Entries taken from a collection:
______________________________
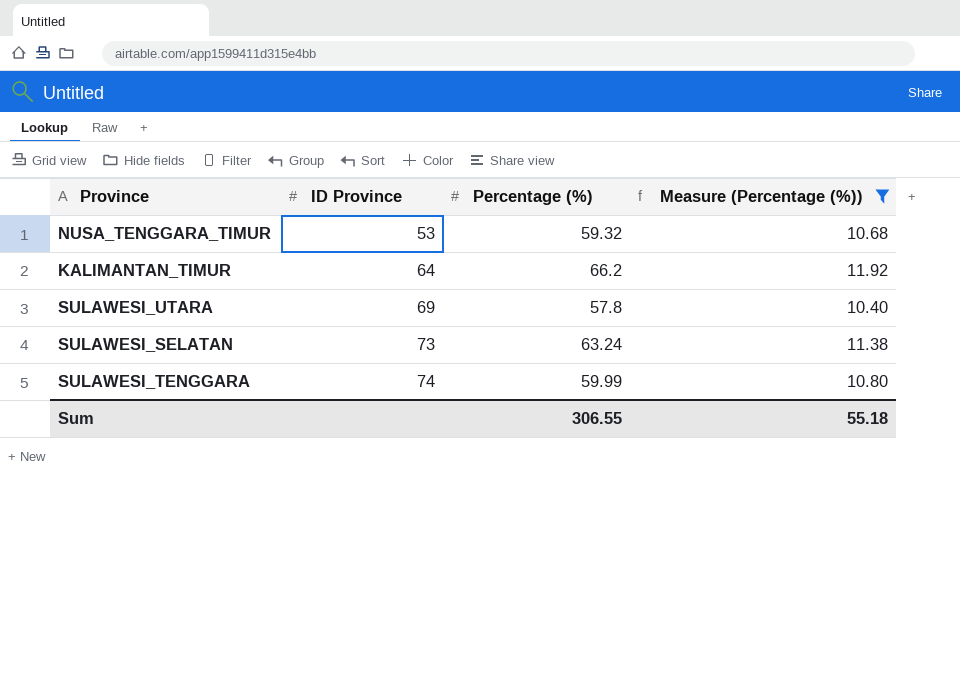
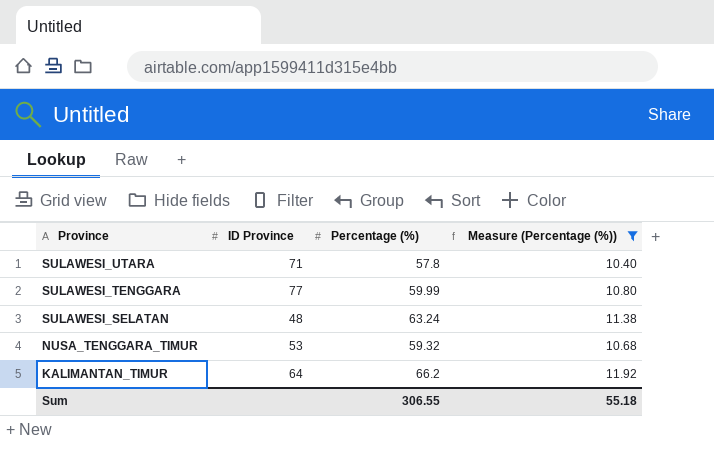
row order: ID Province ascending -> Province descending
SULAWESI_UTARA | ID Province: 69 -> 71
SULAWESI_TENGGARA | ID Province: 74 -> 77
SULAWESI_SELATAN | ID Province: 73 -> 48

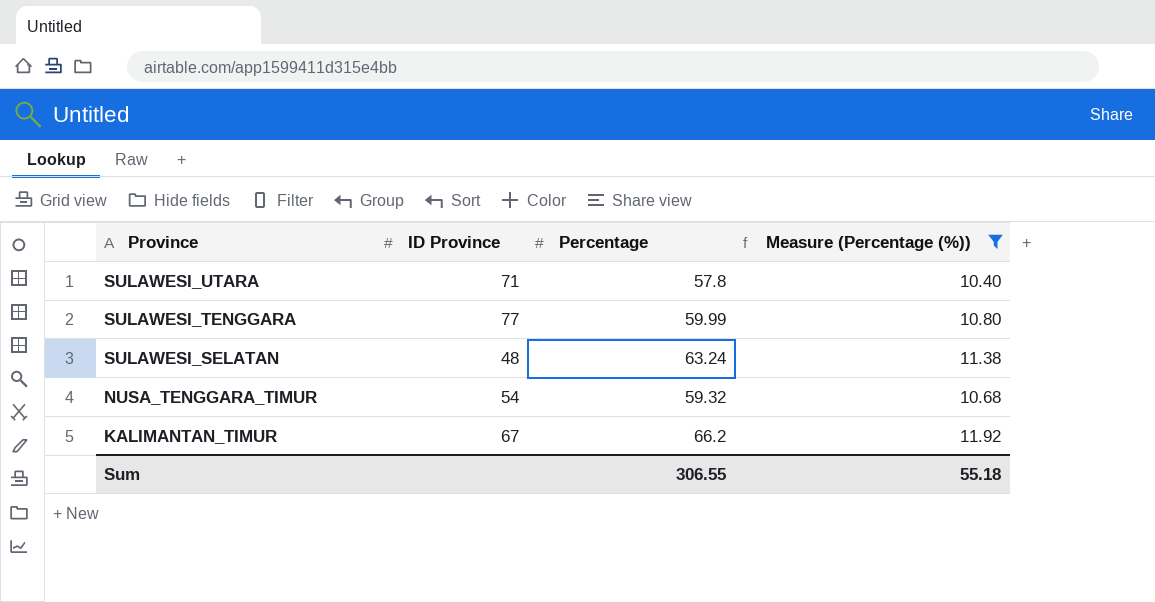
column name: Percentage (%) -> Percentage
NUSA_TENGGARA_TIMUR | ID Province: 53 -> 54
KALIMANTAN_TIMUR | ID Province: 64 -> 67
______________________________
## Instructions to follow
Reproduce exactly and only the lines from the "SULAWESI_UTARA | ID Province: 69 -> 71" line to the last line of the records above. Do not carry over any pictures.

## Answer for this exercise
SULAWESI_UTARA | ID Province: 69 -> 71
SULAWESI_TENGGARA | ID Province: 74 -> 77
SULAWESI_SELATAN | ID Province: 73 -> 48

column name: Percentage (%) -> Percentage
NUSA_TENGGARA_TIMUR | ID Province: 53 -> 54
KALIMANTAN_TIMUR | ID Province: 64 -> 67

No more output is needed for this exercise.